— Task —
Return the following data exactly, with all pictures left out.

— Web document revisions —
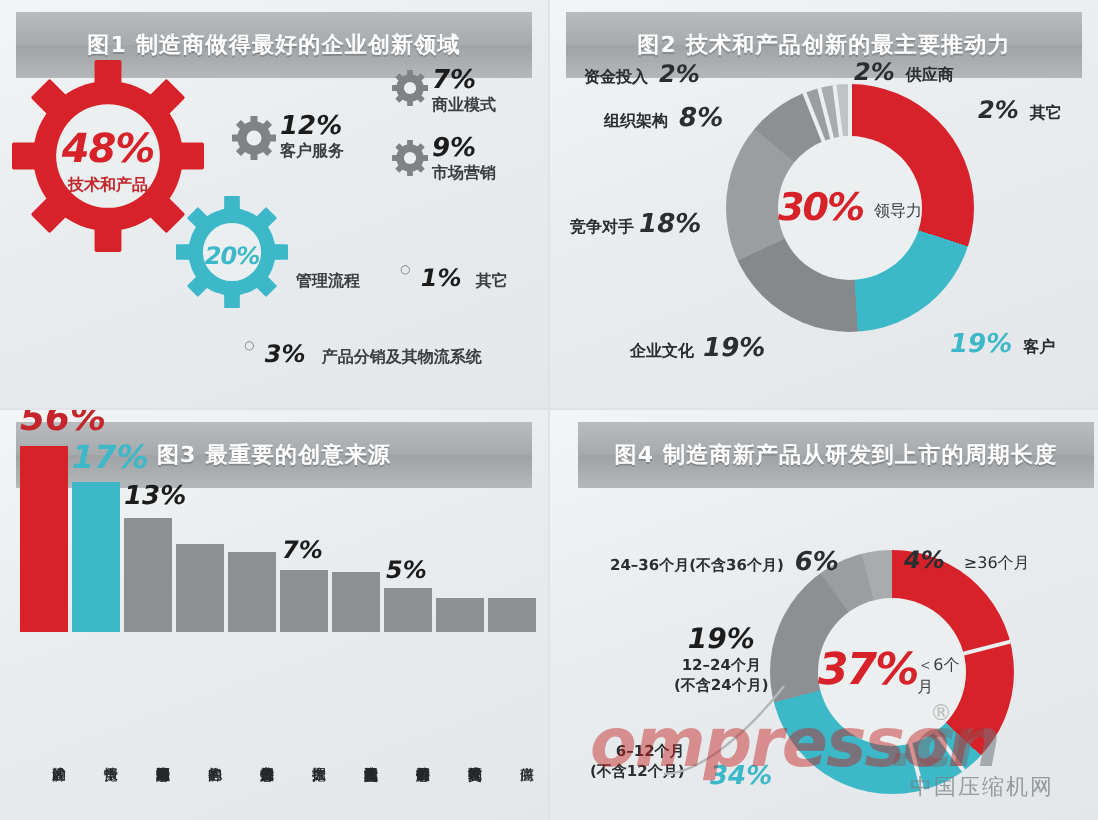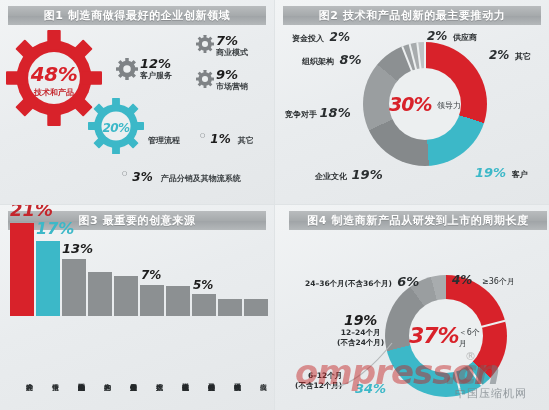--- a/index.html
+++ b/index.html
@@ -16,21 +16,21 @@
     grid-template-rows:205px 205px;
   }
   .panel{position:relative;overflow:hidden;
     background:linear-gradient(160deg,#f2f4f5 0%,#e9ecee 45%,#e4e7e9 100%);}
   .panel.p1{border-right:1px solid #dfe3e5;border-bottom:1px solid #dfe3e5;}
   .panel.p2{border-bottom:1px solid #dfe3e5;}
   .panel.p3{border-right:1px solid #dfe3e5;}
 
   
   .titlebar{
-    position:absolute;left:8px;right:8px;top:6px;height:19px;
+    position:absolute;left:8px;right:8px;top:6px;height:33px;
     background:linear-gradient(180deg,#b9bcbe 0%,#a6aaac 50%,#9fa3a6 51%,#b4b8ba 100%);
     display:flex;align-items:center;justify-content:center;
   }
   .titlebar span{
     color:#ffffff;font-size:11px;font-weight:bold;letter-spacing:.6px;
     white-space:nowrap;text-shadow:0 1px 0 rgba(0,0,0,.18);
   }
   .panel.p4 .titlebar{left:14px;right:2px;}
 
   
@@ -283,21 +283,21 @@
   </div>
 
   <div class="panel p3">
     <div class="titlebar">
       <span>图3  最重要的创意来源</span>
     </div>
 
     <div class="bars">
 
       <div class="bar" style="left:0px;width:24px;height:93px;background:#d8222a;"></div>
-      <div class="barvlabel" style="left:0px;bottom:190px;font-size:18px;color:#c4262c;">21%</div>
+      <div class="barvlabel" style="left:0px;bottom:190px;font-size:18px;color:#c4262c;">56%</div>
       <div class="barcat" style="left:1px;">客户的建设</div>
 
       <div class="bar" style="left:26px;width:24px;height:75px;background:#3cb8c8;"></div>
       <div class="barvlabel" style="left:26px;bottom:172px;font-size:16px;color:#3cb8c8;text-align:right;">17%</div>
       <div class="barcat" style="left:27px;">竞争情报</div>
 
       <div class="bar" style="left:52px;width:24px;height:57px;background:#8c9092;"></div>
       <div class="barvlabel" style="left:52px;bottom:154px;font-size:13px;color:#1c1c1c;">13%</div>
       <div class="barcat" style="left:53px;">员工创意论坛除外的内部来源</div>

— Response below —
--- a/index.html
+++ b/index.html
@@ -16,21 +16,21 @@
     grid-template-rows:205px 205px;
   }
   .panel{position:relative;overflow:hidden;
     background:linear-gradient(160deg,#f2f4f5 0%,#e9ecee 45%,#e4e7e9 100%);}
   .panel.p1{border-right:1px solid #dfe3e5;border-bottom:1px solid #dfe3e5;}
   .panel.p2{border-bottom:1px solid #dfe3e5;}
   .panel.p3{border-right:1px solid #dfe3e5;}
 
   
   .titlebar{
-    position:absolute;left:8px;right:8px;top:6px;height:19px;
+    position:absolute;left:8px;right:8px;top:6px;height:33px;
     background:linear-gradient(180deg,#b9bcbe 0%,#a6aaac 50%,#9fa3a6 51%,#b4b8ba 100%);
     display:flex;align-items:center;justify-content:center;
   }
   .titlebar span{
     color:#ffffff;font-size:11px;font-weight:bold;letter-spacing:.6px;
     white-space:nowrap;text-shadow:0 1px 0 rgba(0,0,0,.18);
   }
   .panel.p4 .titlebar{left:14px;right:2px;}
 
   
@@ -283,21 +283,21 @@
   </div>
 
   <div class="panel p3">
     <div class="titlebar">
       <span>图3  最重要的创意来源</span>
     </div>
 
     <div class="bars">
 
       <div class="bar" style="left:0px;width:24px;height:93px;background:#d8222a;"></div>
-      <div class="barvlabel" style="left:0px;bottom:190px;font-size:18px;color:#c4262c;">21%</div>
+      <div class="barvlabel" style="left:0px;bottom:190px;font-size:18px;color:#c4262c;">56%</div>
       <div class="barcat" style="left:1px;">客户的建设</div>
 
       <div class="bar" style="left:26px;width:24px;height:75px;background:#3cb8c8;"></div>
       <div class="barvlabel" style="left:26px;bottom:172px;font-size:16px;color:#3cb8c8;text-align:right;">17%</div>
       <div class="barcat" style="left:27px;">竞争情报</div>
 
       <div class="bar" style="left:52px;width:24px;height:57px;background:#8c9092;"></div>
       <div class="barvlabel" style="left:52px;bottom:154px;font-size:13px;color:#1c1c1c;">13%</div>
       <div class="barcat" style="left:53px;">员工创意论坛除外的内部来源</div>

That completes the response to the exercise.